* **Data provided**:
....

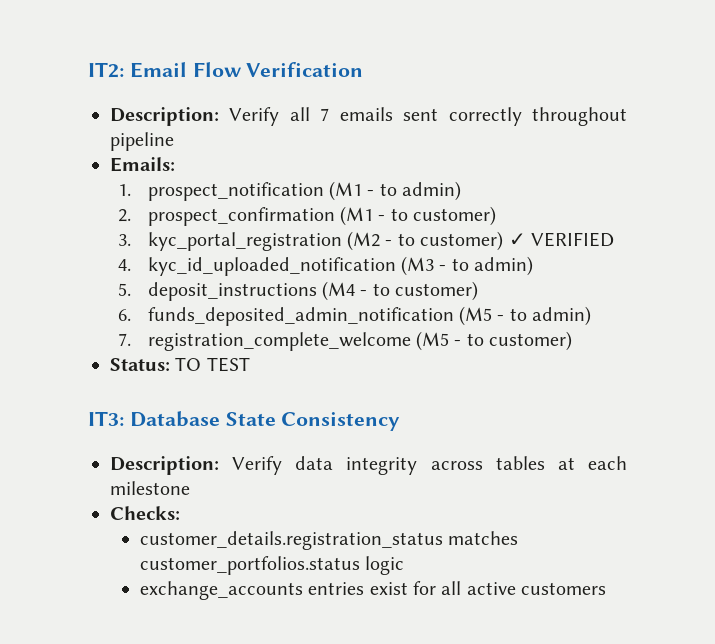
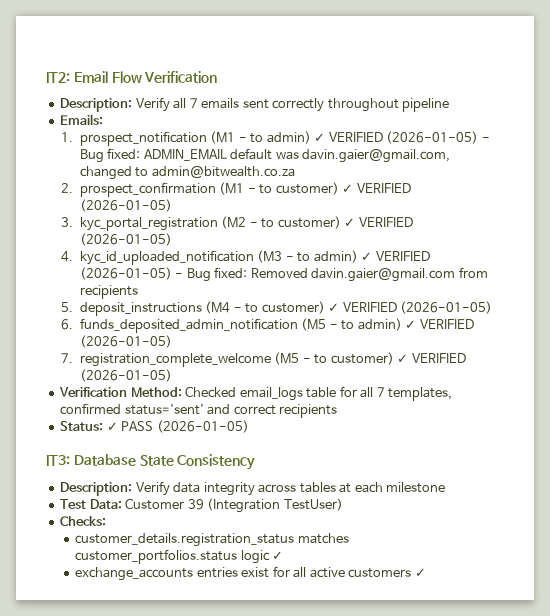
- 1. prospect_notification (M1 - to admin)
+ 1. prospect_notification (M1 - to admin) ✓ VERIFIED (2026-01-05) - Bug fixed: ADMIN_EMAIL default was davin.gaier@gmail.com, changed to admin@bitwealth.co.za
- 2. prospect_confirmation (M1 - to customer)
+ 2. prospect_confirmation (M1 - to customer) ✓ VERIFIED (2026-01-05)
- 3. kyc_portal_registration (M2 - to customer) ✓ VERIFIED
+ 3. kyc_portal_registration (M2 - to customer) ✓ VERIFIED (2026-01-05)
- 4. kyc_id_uploaded_notification (M3 - to admin)
+ 4. kyc_id_uploaded_notification (M3 - to admin) ✓ VERIFIED (2026-01-05) - Bug fixed: Removed davin.gaier@gmail.com from recipients
- 5. deposit_instructions (M4 - to customer)
+ 5. deposit_instructions (M4 - to customer) ✓ VERIFIED (2026-01-05)
- 6. funds_deposited_admin_notification (M5 - to admin)
+ 6. funds_deposited_admin_notification (M5 - to admin) ✓ VERIFIED (2026-01-05)
- 7. registration_complete_welcome (M5 - to customer)
- Status: TO TEST
+ 7. registration_complete_welcome (M5 - to customer) ✓ VERIFIED (2026-01-05)
+ Verification Method: Checked email_logs table for all 7 templates, confirmed status='sent' and correct recipients
+ Status: ✓ PASS (2026-01-05)
+ Test Data: Customer 39 (Integration TestUser)
- customer_details.registration_status matches customer_portfolios.status logic
+ customer_details.registration_status matches customer_portfolios.status logic ✓
- exchange_accounts entries exist for all active customers
+ exchange_accounts entries exist for all active customers ✓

....

* **Exercise description**:
Return the complete data unchanged and include none of the pictures.

* **Solution to the problem**:
- 1. prospect_notification (M1 - to admin)
+ 1. prospect_notification (M1 - to admin) ✓ VERIFIED (2026-01-05) - Bug fixed: ADMIN_EMAIL default was davin.gaier@gmail.com, changed to admin@bitwealth.co.za
- 2. prospect_confirmation (M1 - to customer)
+ 2. prospect_confirmation (M1 - to customer) ✓ VERIFIED (2026-01-05)
- 3. kyc_portal_registration (M2 - to customer) ✓ VERIFIED
+ 3. kyc_portal_registration (M2 - to customer) ✓ VERIFIED (2026-01-05)
- 4. kyc_id_uploaded_notification (M3 - to admin)
+ 4. kyc_id_uploaded_notification (M3 - to admin) ✓ VERIFIED (2026-01-05) - Bug fixed: Removed davin.gaier@gmail.com from recipients
- 5. deposit_instructions (M4 - to customer)
+ 5. deposit_instructions (M4 - to customer) ✓ VERIFIED (2026-01-05)
- 6. funds_deposited_admin_notification (M5 - to admin)
+ 6. funds_deposited_admin_notification (M5 - to admin) ✓ VERIFIED (2026-01-05)
- 7. registration_complete_welcome (M5 - to customer)
- Status: TO TEST
+ 7. registration_complete_welcome (M5 - to customer) ✓ VERIFIED (2026-01-05)
+ Verification Method: Checked email_logs table for all 7 templates, confirmed status='sent' and correct recipients
+ Status: ✓ PASS (2026-01-05)
+ Test Data: Customer 39 (Integration TestUser)
- customer_details.registration_status matches customer_portfolios.status logic
+ customer_details.registration_status matches customer_portfolios.status logic ✓
- exchange_accounts entries exist for all active customers
+ exchange_accounts entries exist for all active customers ✓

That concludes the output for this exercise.